**Your instructions**: For each line of the data below that holds "subcap", copy the line.

====

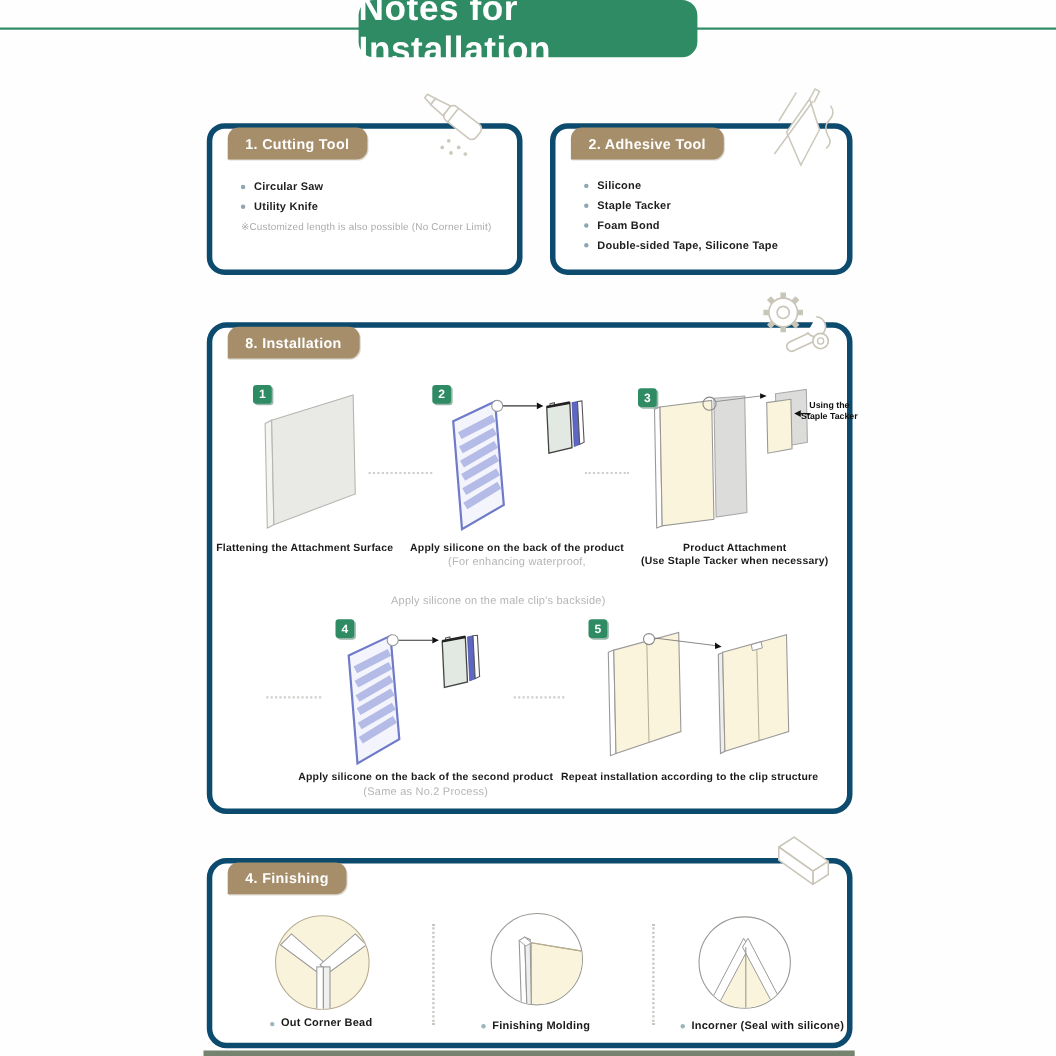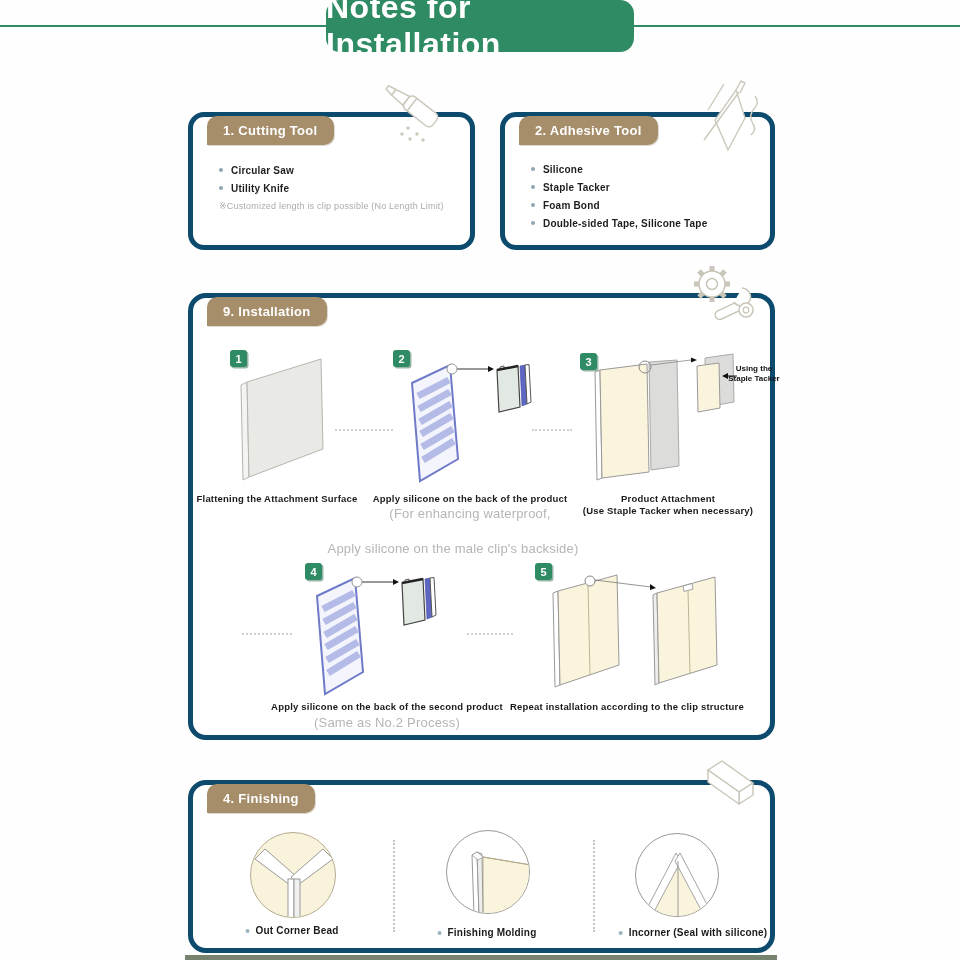--- a/index.html
+++ b/index.html
@@ -76,7 +76,7 @@
         <span class="bdot"></span>
         <span class="txt">Utility Knife</span>
       </div>
-      <div class="note">※Customized length is clip possible (No Length Limit)</div>
+      <div class="note">※Customized length is also possible (No Corner Limit)</div>
     </div>
   </div>
 

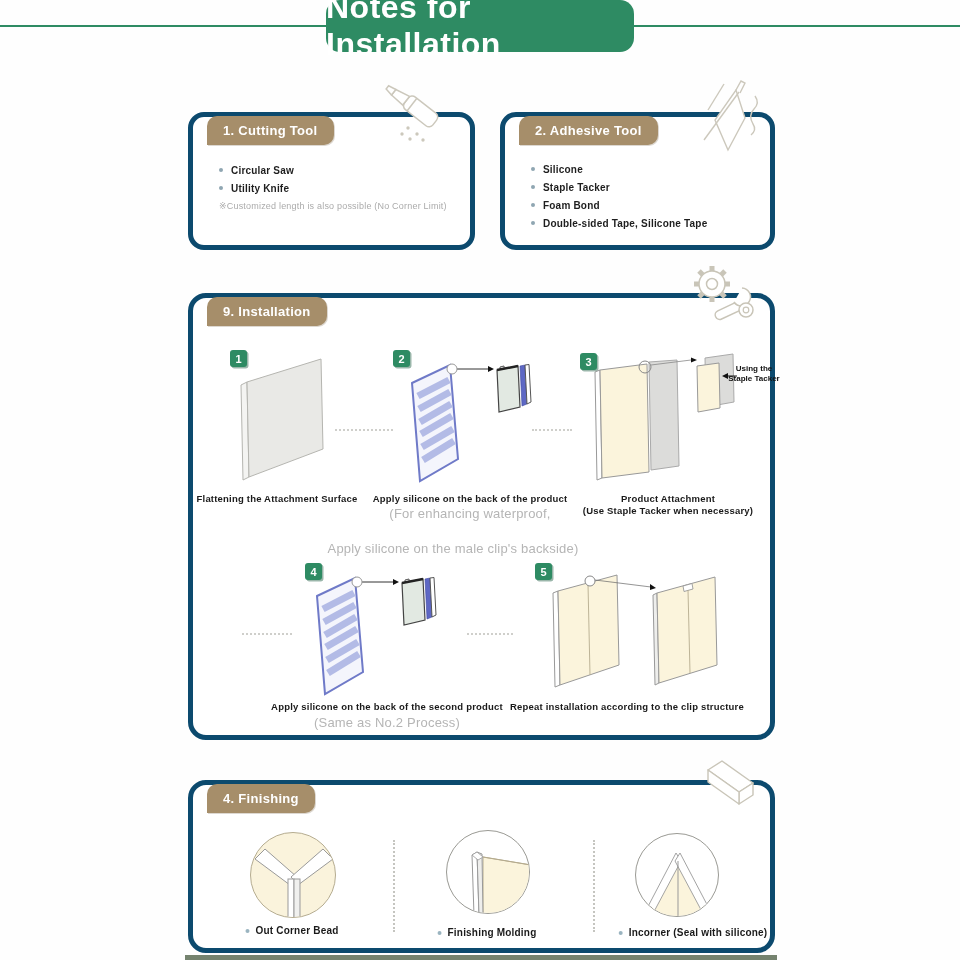--- a/index.html
+++ b/index.html
@@ -132,7 +132,7 @@
 
   <div class="card" style="left:188px; top:293px; width:587px; height:447px; border-radius:18px;">
     <div class="card-label" style="left:14px;">
-      <span>9. Installation</span>
+      <span>8. Installation</span>
     </div>
 
     <div class="badge" style="left:37px; top:52px;">

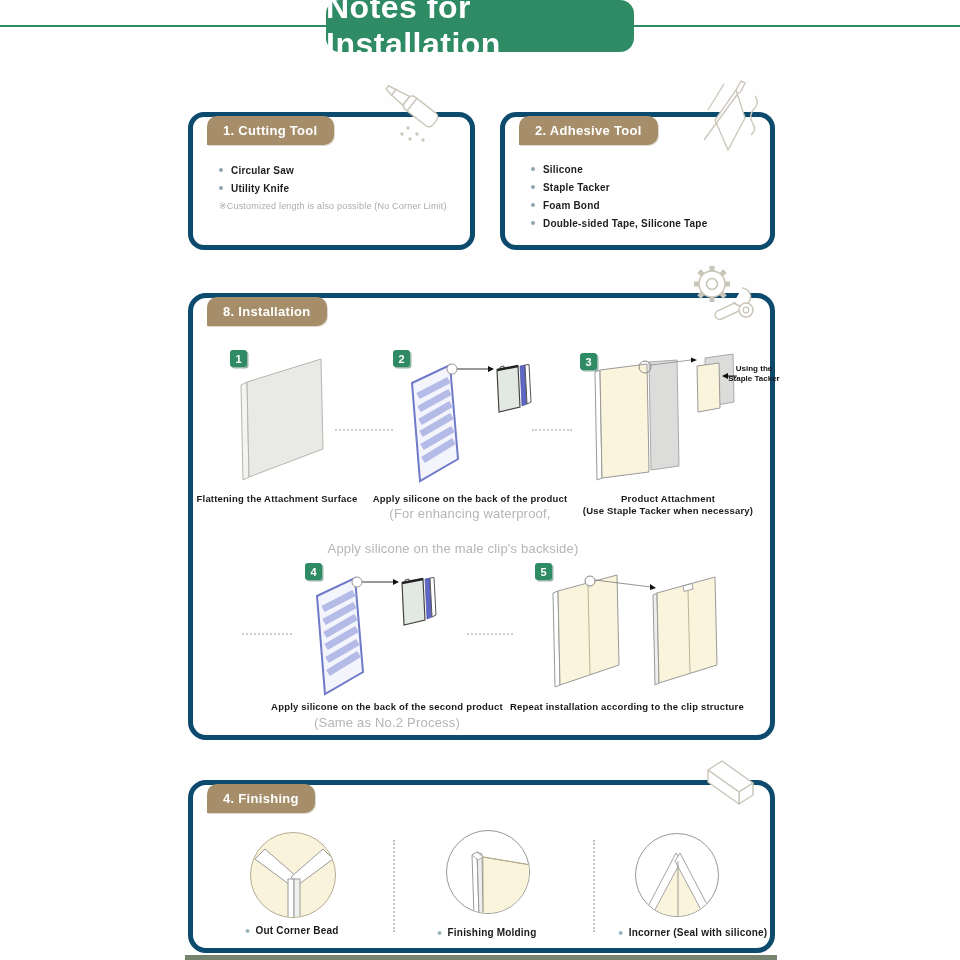--- a/index.html
+++ b/index.html
@@ -35,7 +35,7 @@
 
   .caption { position:absolute; transform:translateX(-50%); font-size:9.5px; font-weight:bold;
     color:#1a1a1a; white-space:nowrap; letter-spacing:.2px; text-align:center; }
-  .subcap { position:absolute; transform:translateX(-50%); font-size:13px; color:#b5b5b5;
+  .subcap { position:absolute; transform:translateX(-50%); font-size:10px; color:#b5b5b5;
     white-space:nowrap; letter-spacing:.2px; text-align:right; }
   .anno { position:absolute; font-size:8px; font-weight:bold; color:#111; text-align:center;
     line-height:10px; white-space:nowrap; }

====

**Answer to the exercise**:
-  .subcap { position:absolute; transform:translateX(-50%); font-size:13px; color:#b5b5b5;
+  .subcap { position:absolute; transform:translateX(-50%); font-size:10px; color:#b5b5b5;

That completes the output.